Post-SXSWi, I’ve recovered and even dug out a bit. There’s still a metric ton of content I want to post. But I will point you to some posts I wrote as a contributor to The Cincinnati Enquirer’s SXSW blog during the event.

During the melee in Austin, David Binkowski, Krista Neher, Saul Colt and I sat on a panel to discuss the topic of influence. Below is the director’s cut of slides. We did not get through all of them, so I added a few as well as some links for reference in the speaker notes. I went long in the Slideshare version as we addressed some of the questions folks were asking on Twitter. We just ran out of time before we could answer them.

In discussing what Influence is NOT, we got into celebrity influence. This brought up everyone from Charlie Sheen (popular vs. influential), Ashton Kutcher (broad/absolute influence) and Kenneth Cole (did his errant tweet have a positive impact?), to Klout (one site can’t do all the work), Chrysler (a missed opportunity for the brand to be human) and Kim Kardashian (relative influence with a specific group).

SXSW 2011 – Influencer #Throwdown: Defining Influence Once & For All


Fast Company Throws Down

One reason we ran long was a special, unexpected guest. Fast Company Senior Editor Mark Borden discussed the panel singling out the Fast Company Influencer Project in our session description. “Influence ‘experiments’ like Fast Company’s project do more harm than good when it comes to defining and measuring influence.” Borden’s point is that the project was test and learn…and Fast Company did learn from it. Good point. And in hindsight the fact that we didn’t ask Mark to sit on our panel is a miss. We’re glad he stopped in.

But we stand by our comment. I have more of an issue with social voting projects as a whole. As I’ve said here previously ”When we ask consumers to vote, generate content, watch a video or otherwise, we need to ask if we’re merely creating a transaction to generate a metric. And if the answer is not clear, well, it probably is clear.

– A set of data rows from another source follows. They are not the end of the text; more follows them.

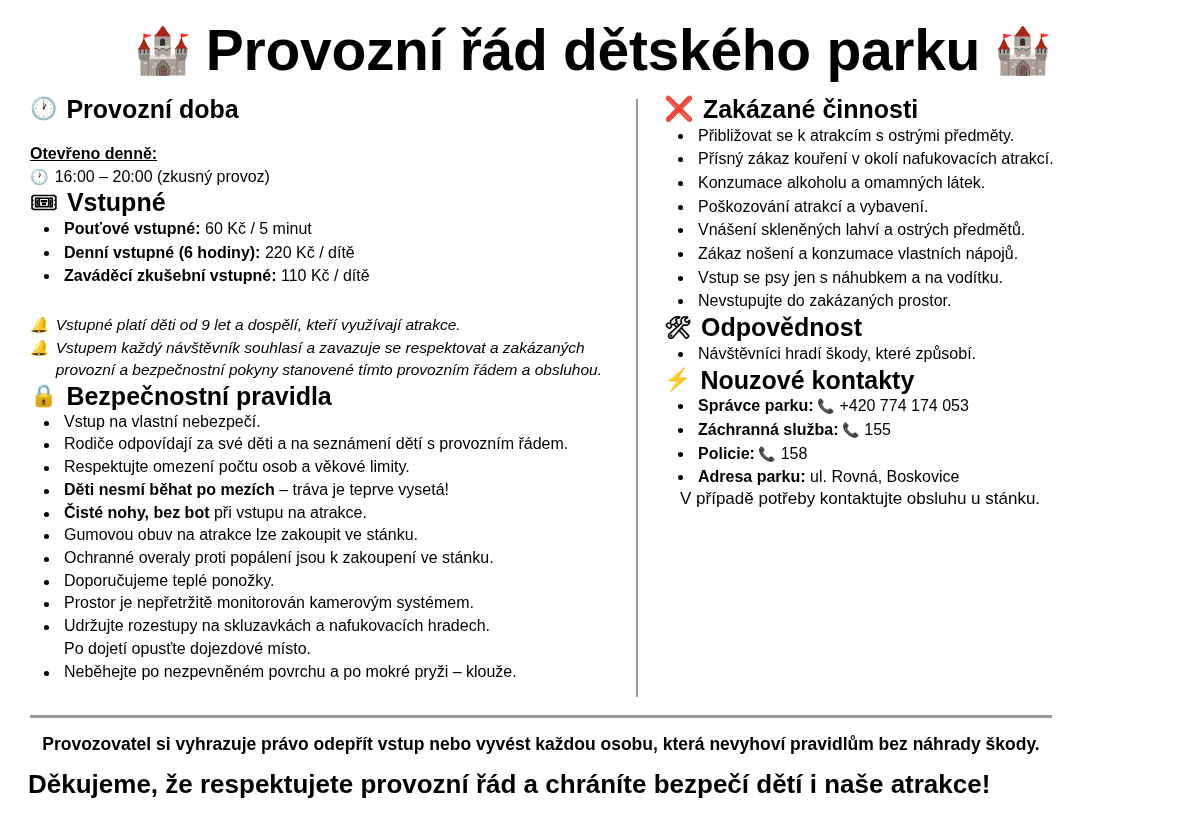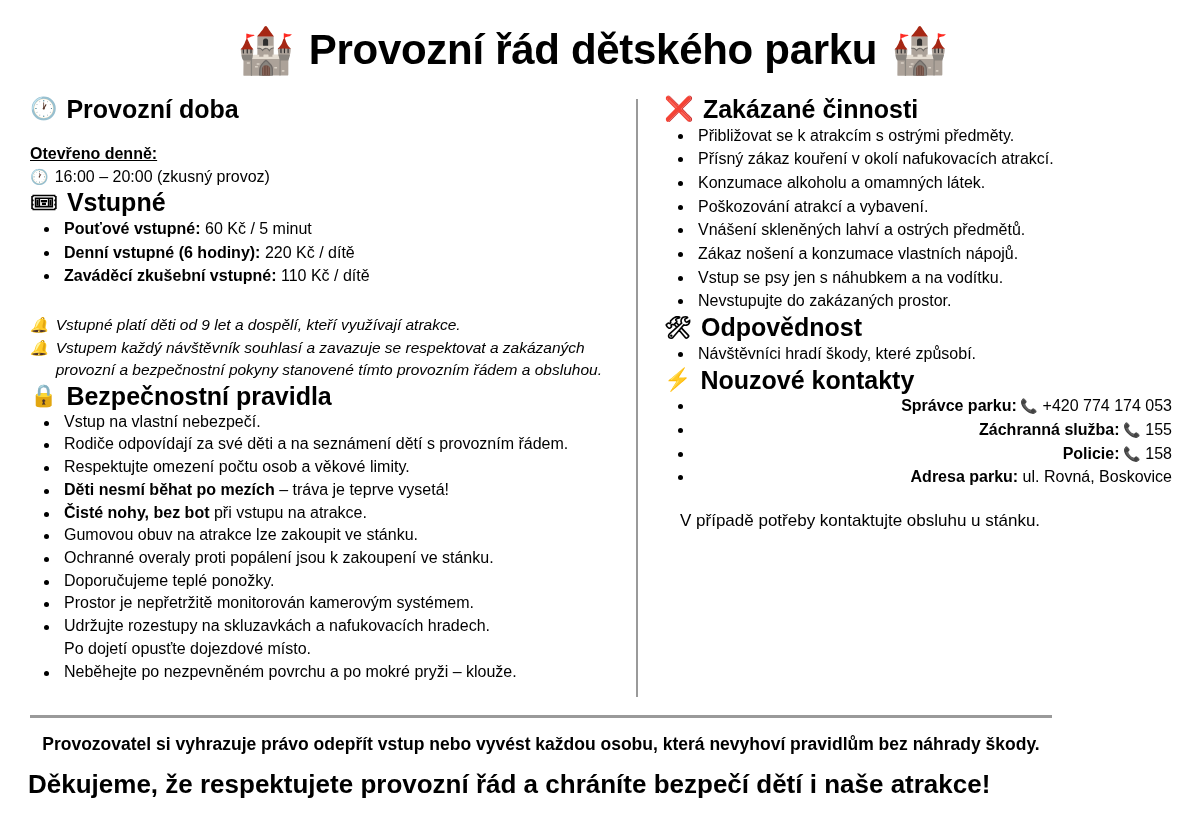--- a/index.html
+++ b/index.html
@@ -32,7 +32,7 @@
     line-height: 1;
   }
   .title-text {
-    font-size: 42px;
+    font-size: 57px;
     font-weight: bold;
     letter-spacing: -0.3px;
     white-space: nowrap;

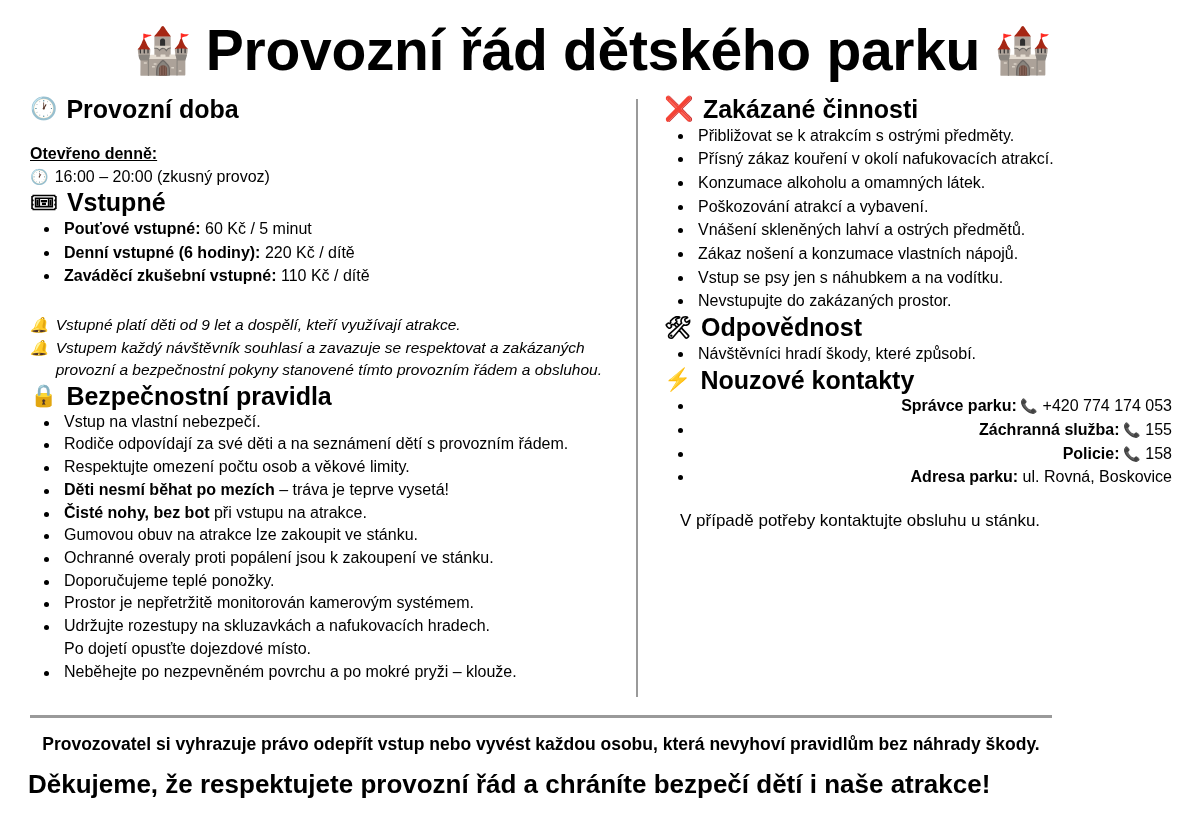--- a/index.html
+++ b/index.html
@@ -124,7 +124,7 @@
   .list-safety  { margin-top: 10px; }
   .list-forbid  { margin-top: 18px; }
   .list-resp    { margin-top: 18px; }
-  .list-emerg   { margin-top: 18px; text-align: right; }
+  .list-emerg   { margin-top: 18px; }
 
   .b { font-weight: bold; }
 

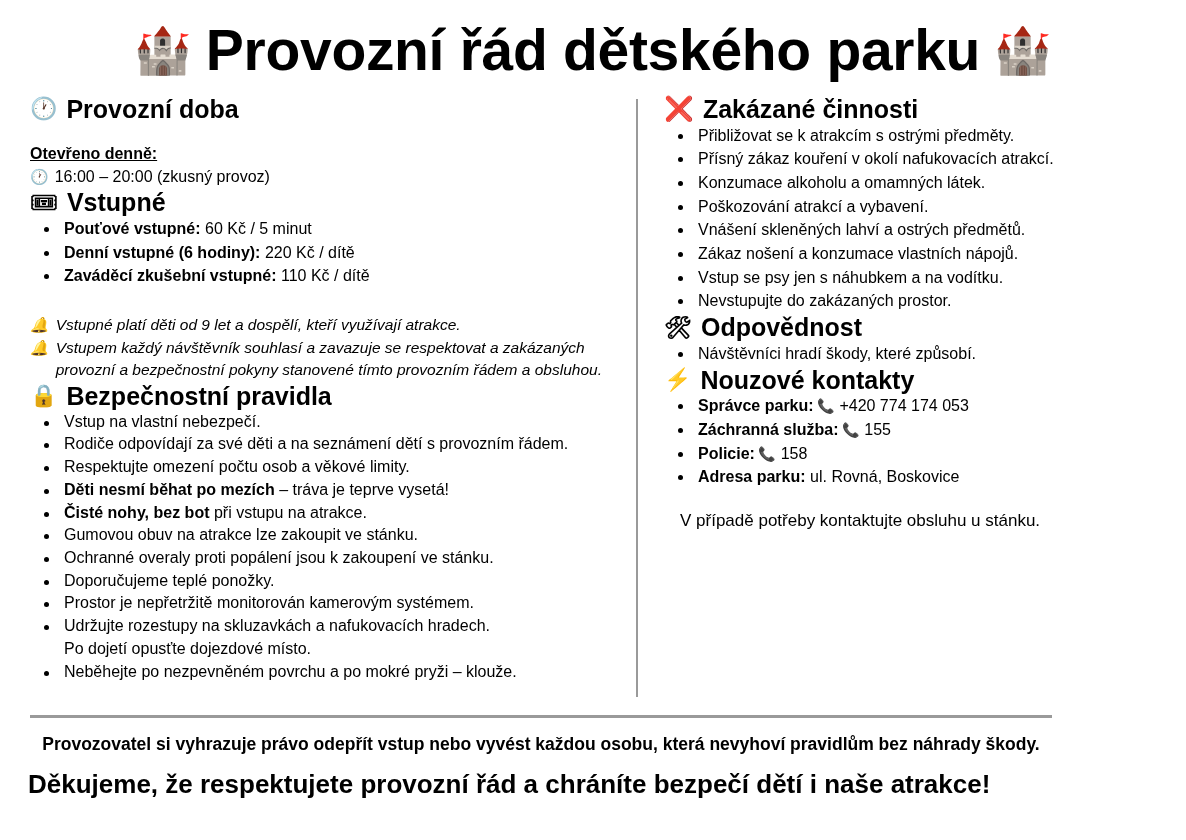--- a/index.html
+++ b/index.html
@@ -155,7 +155,6 @@
   .phone-icon { font-size: 14px; }
 
   .closing-note {
-    margin-top: 22px;
     padding-left: 16px;
     font-size: 17px;
   }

Social efforts like voting campaigns can be executed well and can have an impact. They can also do nothing more than preserve one-way communication between a brand and a consumer. We tend to over think this to achieve an easily-generated quantitative metric.”

Recaps, Cases & Tweets
In addition to what we did talk about, one case study I wanted to discuss focused on how to find influencers. A team of folks at my employer used a process we have in place to create a blogger outreach list. It was trained on the top 20 influencers discussing DIY, home design/improvement projects. You can see more in the slides on how the list was created and the impact it ultimately had on the results.

We got some great questions and some great feedback from attendees. You can get some more back story from the discussion via our Twitter transcript if you want to dig. Or check out Christophe Jammet’s panel recap. I’m also looking forward to doing a point/counterpoint on “Content is King” with Bazaarvoice’s Ian Greenleigh in the near future.

“Instead of counting the people who reach, reach the people who count
My colleague’s quote helps me conclude this post. There’s no silver bullet, automagic shortcuts for finding influencers. While we’d (always) love better data to measure at a more exact level — to identify different influencers at different points in a consumer’s brand interactions for example — it’s a mix of qualitative and quantitative measures.

Key influencers are more than likely different for each situation/brand/project. Tie it all back to business goals and you’ll be able to focus your efforts if nothing else.